El
reencuentro de los compañeros de armas
Mo
Yan
Traducción
de Blas Piñero Martínez
Kailas
Madrid,
2024
266
páginas
Ser
niño significa sentir el impulso de trepar a los árboles. Como Cosimo, el
protagonista de El barón rampante, que decide quedarse a vivir en los
árboles como Peter Pan decidió no salir jamás de la infancia. No es casualidad
que Mo Yan (Gaomi, China, 1955) elija este enclave, además junto a un río, para
que tenga lugar el encuentro y la conversación entre dos compañeros, dos
personas que fueron amigos en la infancia e inseparables durante los años que
pasaron vestidos de uniforme militar. Aunque habría que decir que no se trata exactamente
de un encuentro entre ellos, sino entre uno de ellos y el fantasma del otro.

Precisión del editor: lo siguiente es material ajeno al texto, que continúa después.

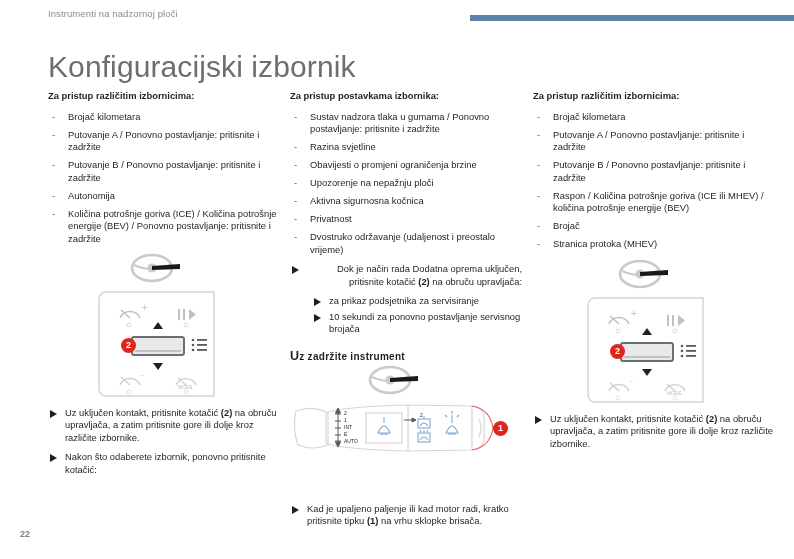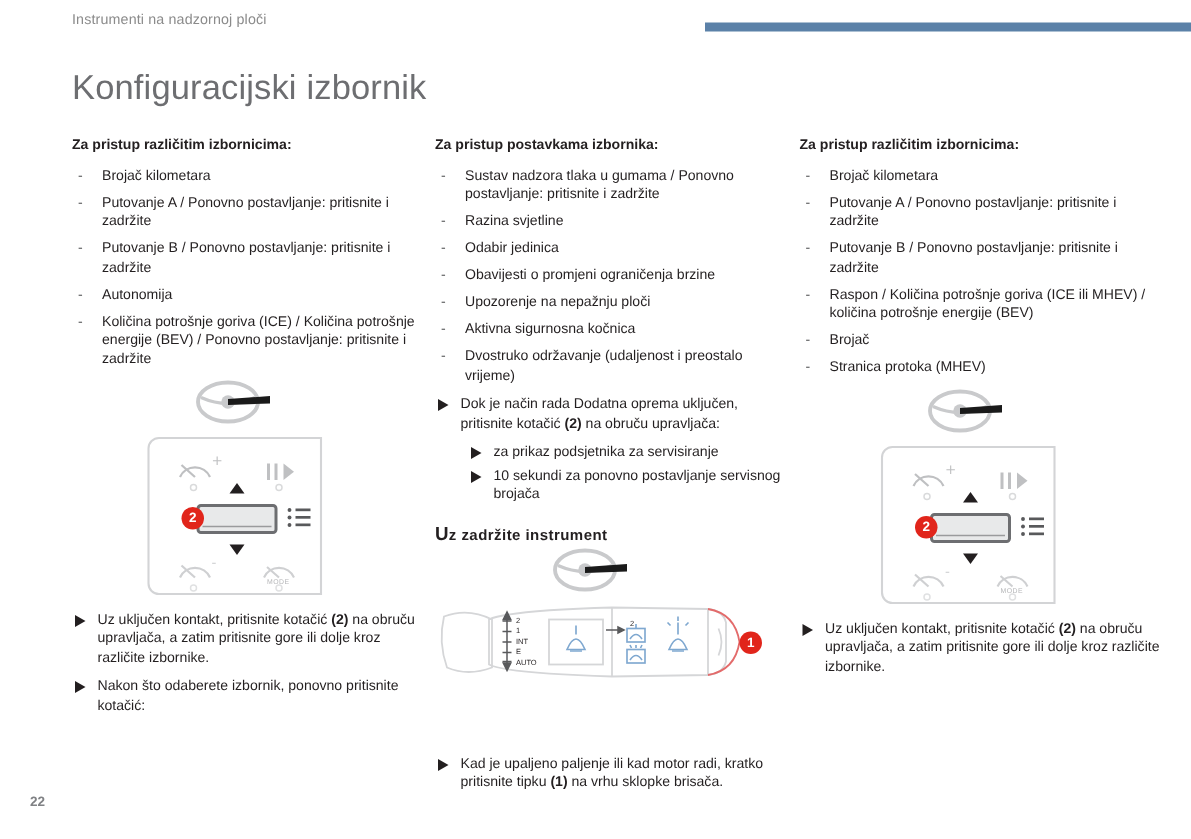"Konfiguracijski izbornik" .page-title { font-size: 23px -> 30px }
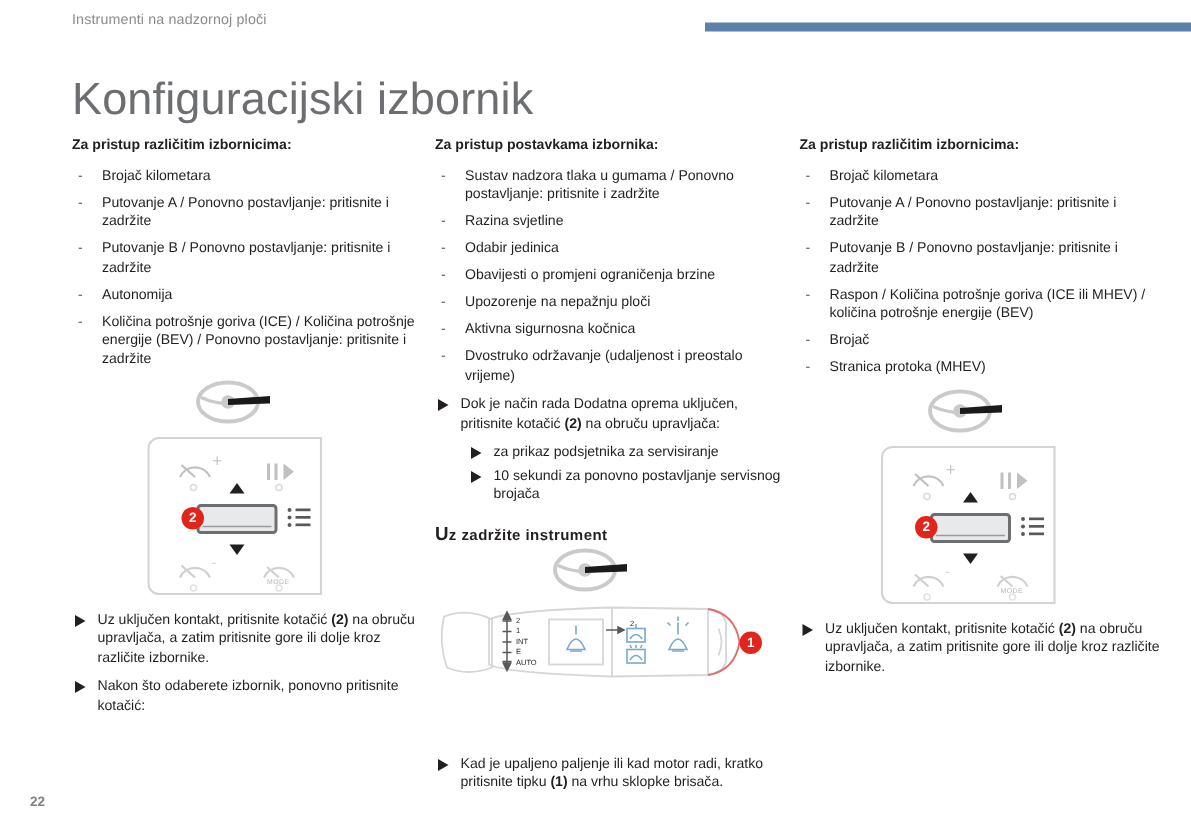"Odabir jedinica" li { html: <li>Odabir jedinica</li> -> none }
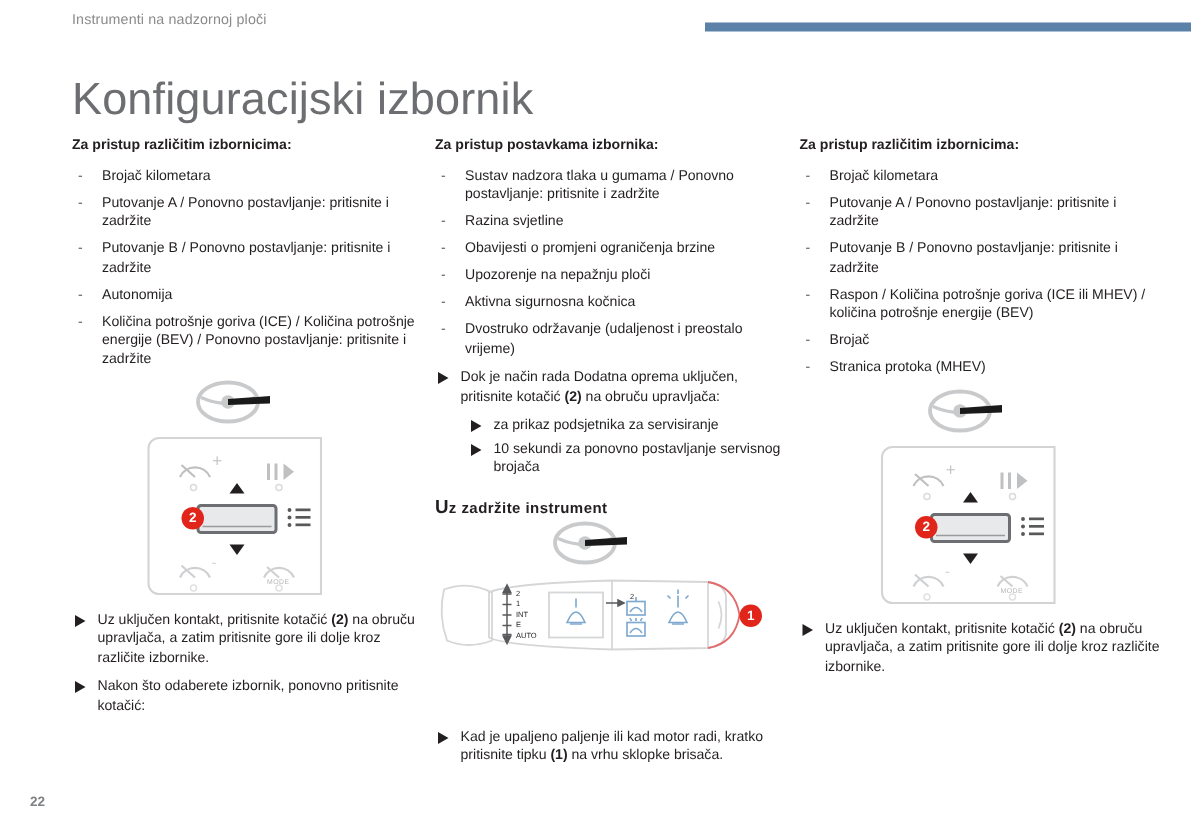"Privatnost" li { html: none -> <li>Privatnost</li> }
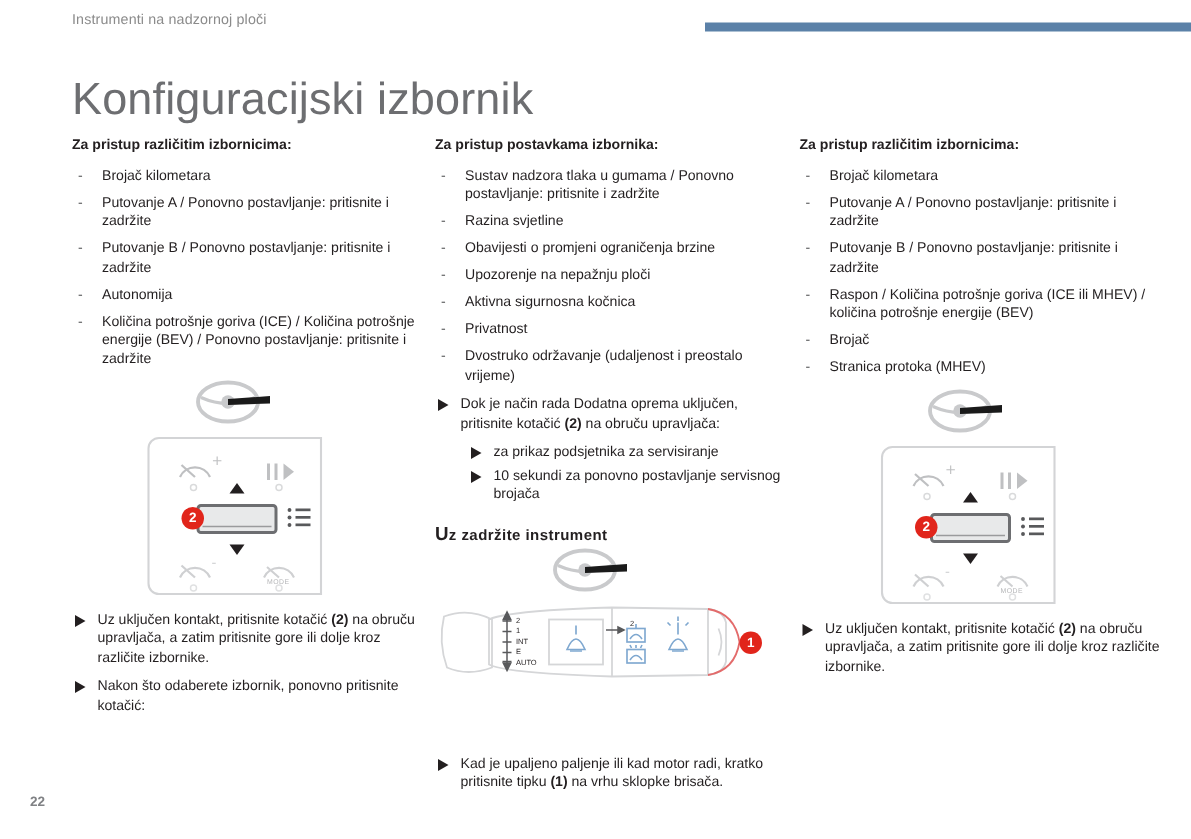"Dok je način rada Dodatna" ul.tri-list { text-align: none -> right }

Pero los fantasmas son tan reales, al menos en esta obra y en buena parte de la
literatura de Mo Yan, como las personas de carne y hueso. Al igual que las
sensaciones en los sueños son de la misma intensidad que las de la vigilia, las
presencias de los muertos suponen la misma entrega de amor que la que prodigamos
a los vivos. Para darle mayor emoción a la situación que se crea, Mo Yan la
sitúa junto a un río, ese escenario donde los niños van a pescar, como hacía Huckleberry
Finn, por ejemplo.
Pero
no es esa inocencia la que se irá imponiendo, aunque sí es el sustrato. A lo
que vamos a atender es a un torrente de sucesos que nos viene dado por un
torrente de palabras, que nos desbordan, en la que se nos va relatando la vida
de estos dos personajes a través de la voz de uno de ellos, el vivo. Estas
vidas tienen la característica principal de haber sucedido con los pies en el
aire. Da la sensación de que la pregunta latente a lo largo de la lectura es si
vivimos en vano. Tal vez ese sea el tema sobre el que orbita esta ficción, en
la que los sentidos son algo más que condimento, son la fuente de conocimiento
principal, y los fantasmas, que es tanto como decir la inevitable memoria, nos
lleva a pensar en la imposibilidad de resolver el oxímoron de Gogol: no pueden
existir las almas muertas. Las almas, por definición, son nuestra parte
inmortal, y esa es la parte que inquieta a nuestro autor. Es en el alma donde
uno sufre la presión de la disciplina, el absurdo de la rutina militar, el
absurdo de la sociedad dividida por estratos o el absurdo de las imposiciones
cotidianas, a las que con frecuencia llamamos tradición. Nuestros dos soldados
fueron más bien indisciplinados, al igual que fueron niños que jugaban junto al
río, lo cual nos lleva a concluir que una de las intenciones de Mo Yan es la de
hablarnos de la necesidad de cultivar un sentido de libertad que, a la fuerza,
sucede contracorriente.
Esta
libertad que reclama también ocurre dentro de su cabeza. Mo Yan es un autor que
se permite a sí mismo cualquier licencia creativa. De ahí que asistamos a una cadena
de ocurrencias que parecen no seguir ninguna estructura, como si fuera un relato
surrealista, pero que sin duda sí tiene un propósito: la libertad frente a la
disciplina, dudar si vivimos en vano. «Me veía limitado en el movimiento de mi
propio cuerpo y mis extremidades, pero mi capacidad de pensar era
extremadamente libre y me sentía más despierto e inteligente que nunca»,
asegura en algún momento nuestro narrador. En realidad, no deja de sospechar
que debe haber alguna deuda que saldar y de ahí que haya podido encontrarse con
el fantasma, junto al que revisa su pasado como haría tumbado en un diván
vienés. Como suele ocurrir tras la lectura de cada obra de Mo Yan uno sale de
esta novela preguntándose de qué calidad es la sustancia de eso que llamamos
realidad. Por algo se mereció el Premio Nobel.